On s'attachera néanmoins à complexifier cette vision d'une science officielle centralisatrice et indûment prédatrice des connaissances du peuple, notamment au travers d'une mise en perspective critique des thèses défendues par Clifford Conner dans son Histoire populaire des sciences. Ainsi, on s'interrogera sur les présupposés de certaines tentatives de réhabilitation a posteriori.

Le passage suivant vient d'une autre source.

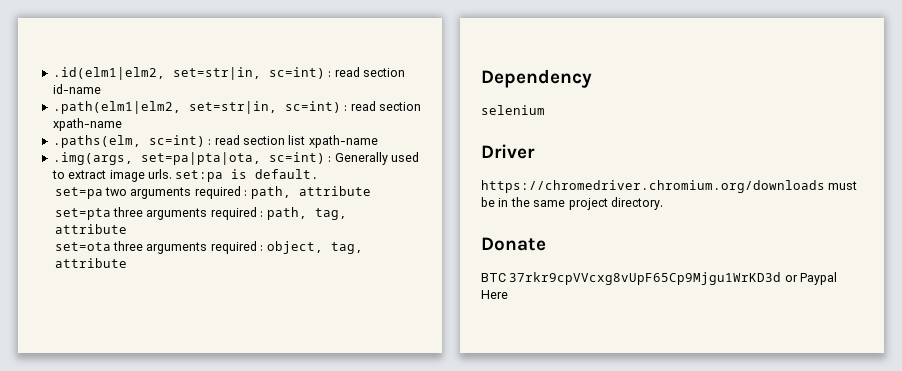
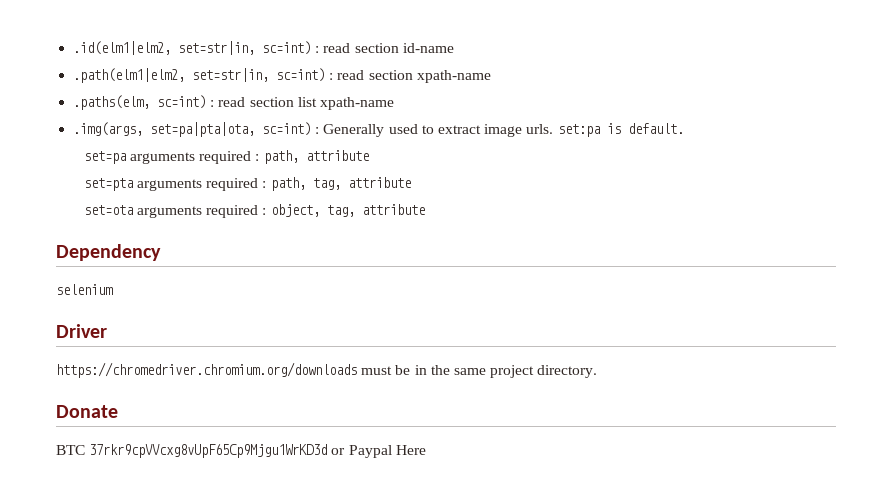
[105,187,128,196] two -> (126, 157) none
[113,207,144,217] three -> (133, 184) none
[113,241,144,251] three -> (133, 210) none

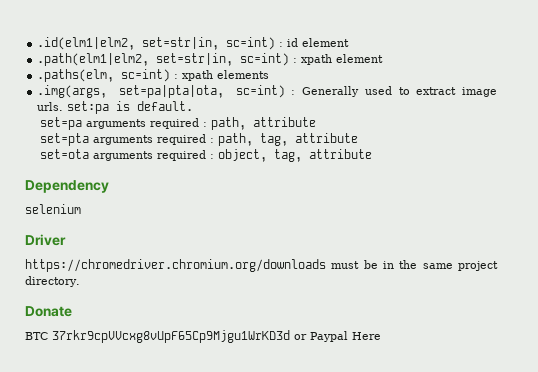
[323,43,454,53] read section id-name -> [287,38,350,47] id element
[337,70,491,83] read section xpath-name -> [301,54,384,65] xpath element
[218,97,394,110] read section list xpath-name -> [182,70,270,81] xpath elements

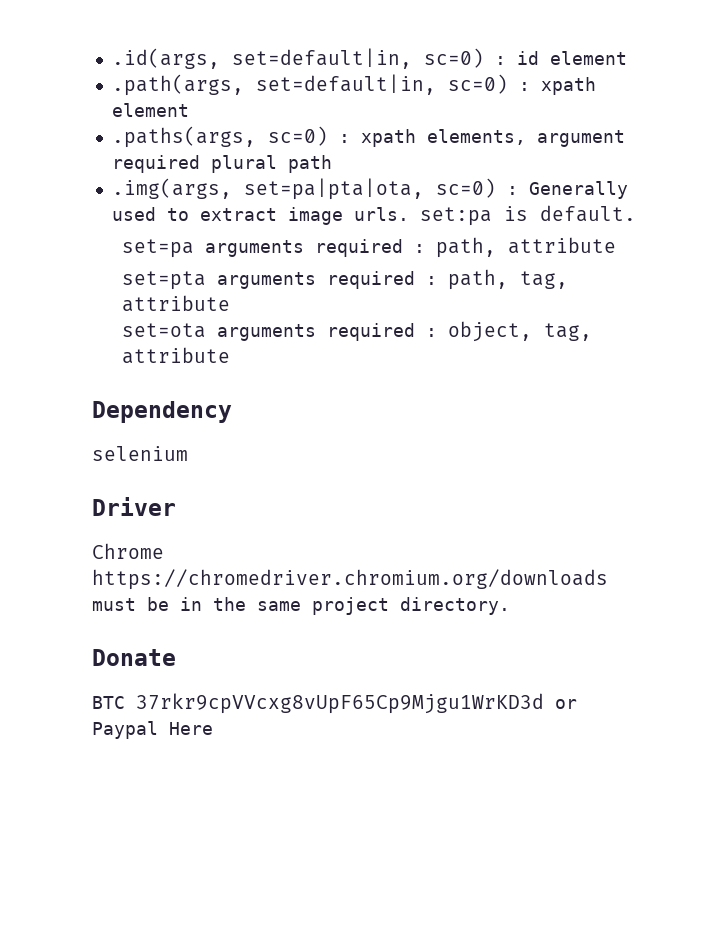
[37,37,276,50] .id(elm1|elm2, set=str|in, sc=int) -> [111,48,484,69] .id(args, set=default|in, sc=0)
[37,53,290,66] .path(elm1|elm2, set=str|in, sc=int) -> [111,74,508,96] .path(args, set=default|in, sc=0)
[37,69,270,82] .paths(elm, sc=int) : xpath elements -> [111,126,625,148] [111,155,332,173] .paths(args, sc=0) : xpath elements, argument required plural path
[235,85,285,98] sc=int) -> [435,178,496,198] sc=0)
(66, 240) none -> [92,543,164,559] Chrome

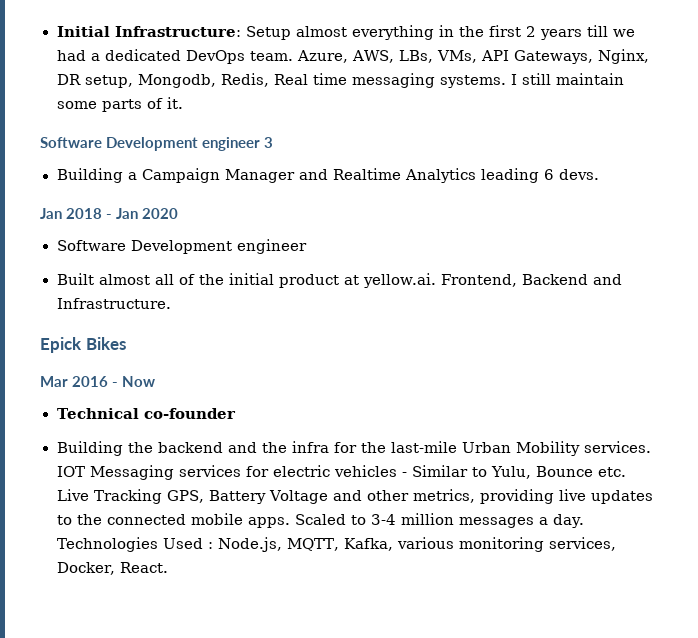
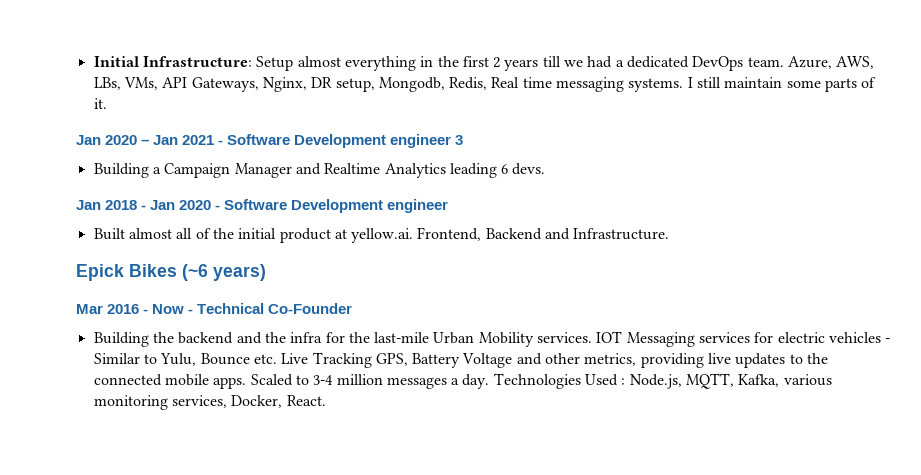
(183, 103) none -> [76,135,224,145] Jan 2020 – Jan 2021 -
(179, 213) // -> [215,205,221,210] -
(126, 343) none -> [182,264,266,281] (~6 years)
[56,408,237,419] // Technical co-founder -> [188,303,353,314] - Technical Co-Founder

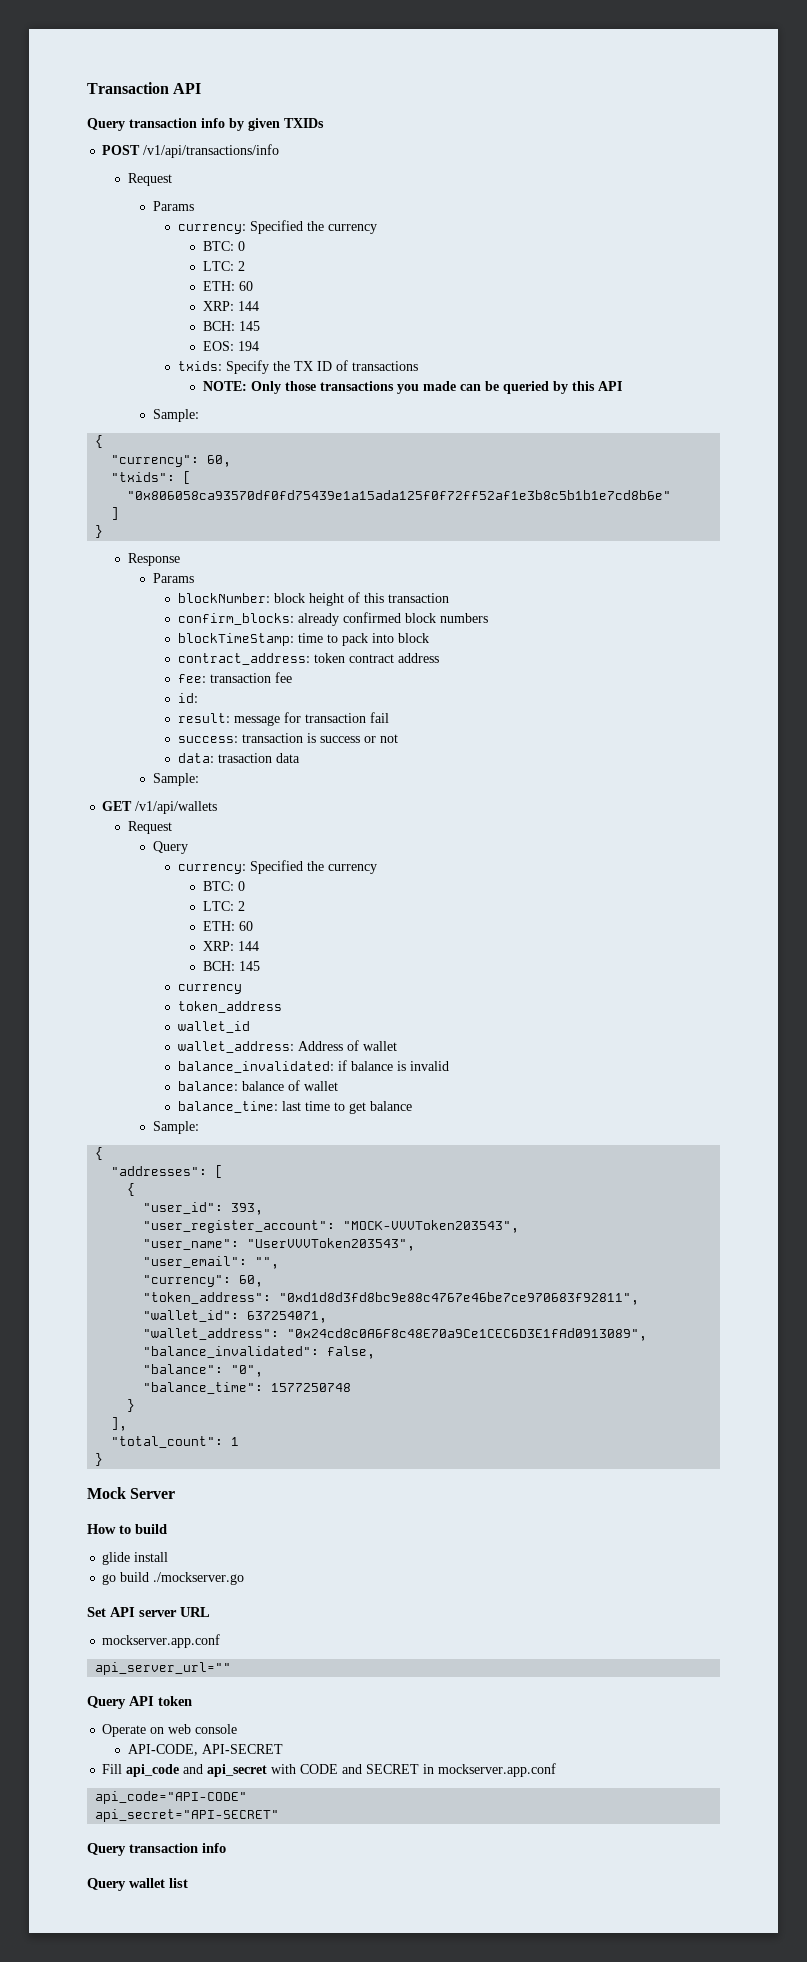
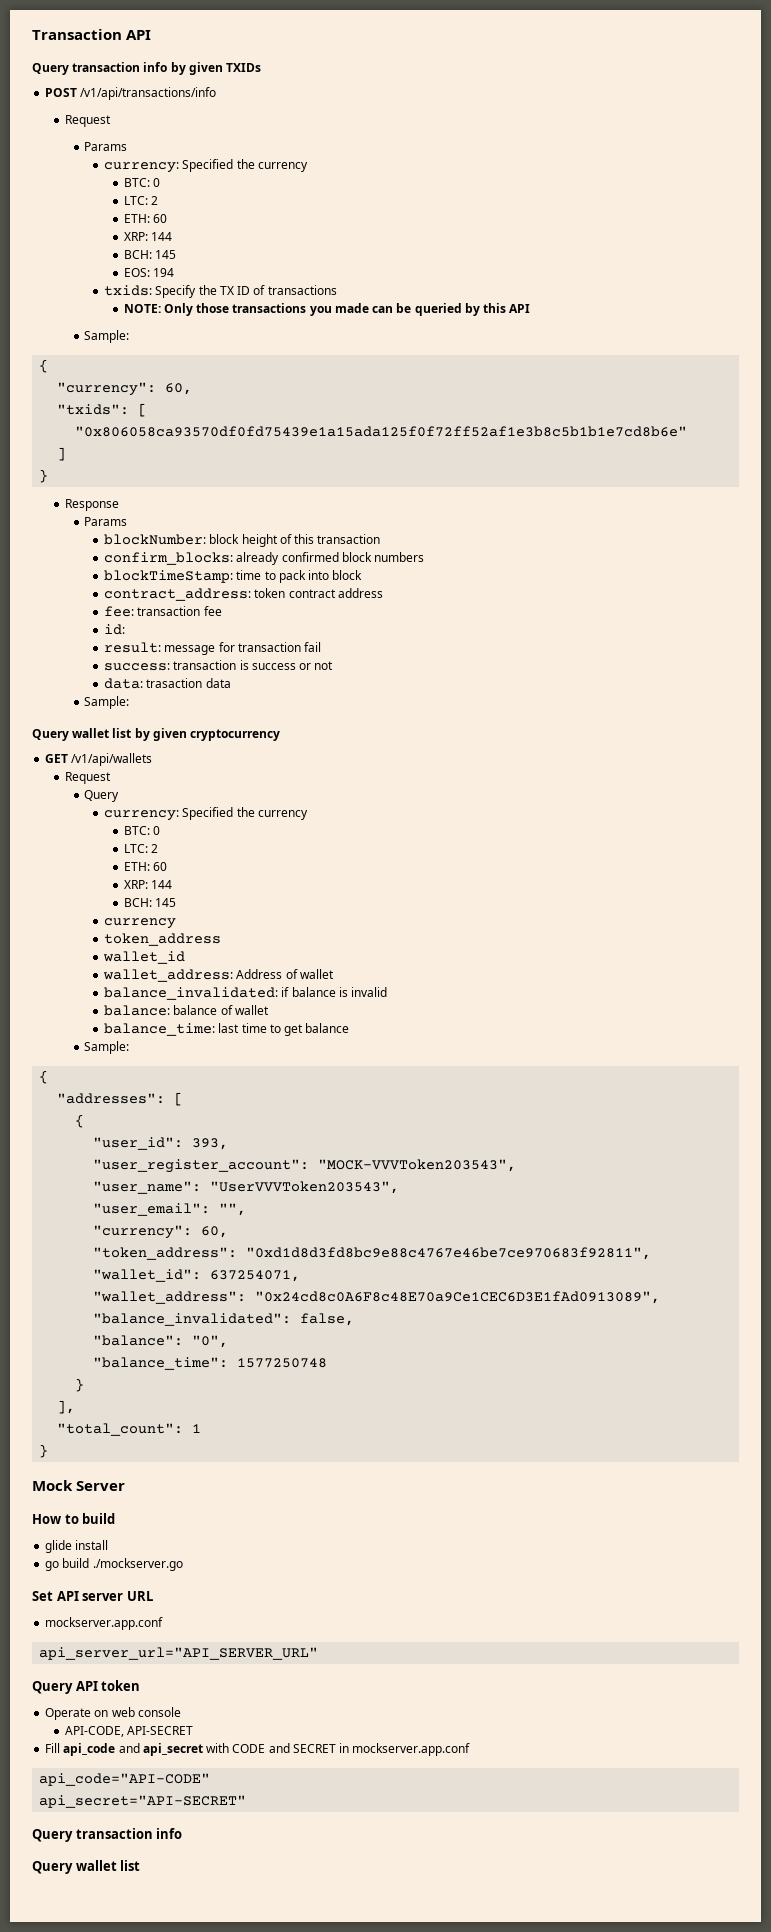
(199, 779) none -> [32,728,281,741] // Query wallet list by given cryptocurrency
[95,1662,232,1675] api_server_url="" -> [39,1647,319,1660] api_server_url="API_SERVER_URL"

D'une certaine façon, la popularité posthume de Coste – proclamé « inventeur de la pisciculture » – nous semble être l'indice de la nature intrinsèquement sociale de l'activité scientifique telle qu'elle est conçue à partir de la seconde moitié du XIXe siècle. Si l'on pousse l'analyse à l'extrême, on peut même être amené à considérer qu'il n'y a pas de motif rationnel qui doive laisser croire que l'« intelligence mondaine » – c'est-à-dire l'influence sociale et les réseaux mobilisables par un individu – soit inférieure à l'intelligence expérimentale ou mathématique, dite « scientifique ». Qu'est réellement ce complexe alchimique que constitue la science, trop souvent imaginé pur de tout social, flottant dans le ciel des concepts et des idées ? La question n'est, évidemment, pas ici morale, mais bien historique, sociologique et philosophique, puisqu'il s'agit pour nous de comprendre ce qui se joue dans cette affaire pour tenter de distiller la délicate essence de la science, cet étonnant mélange qui goutte de l'athanor social.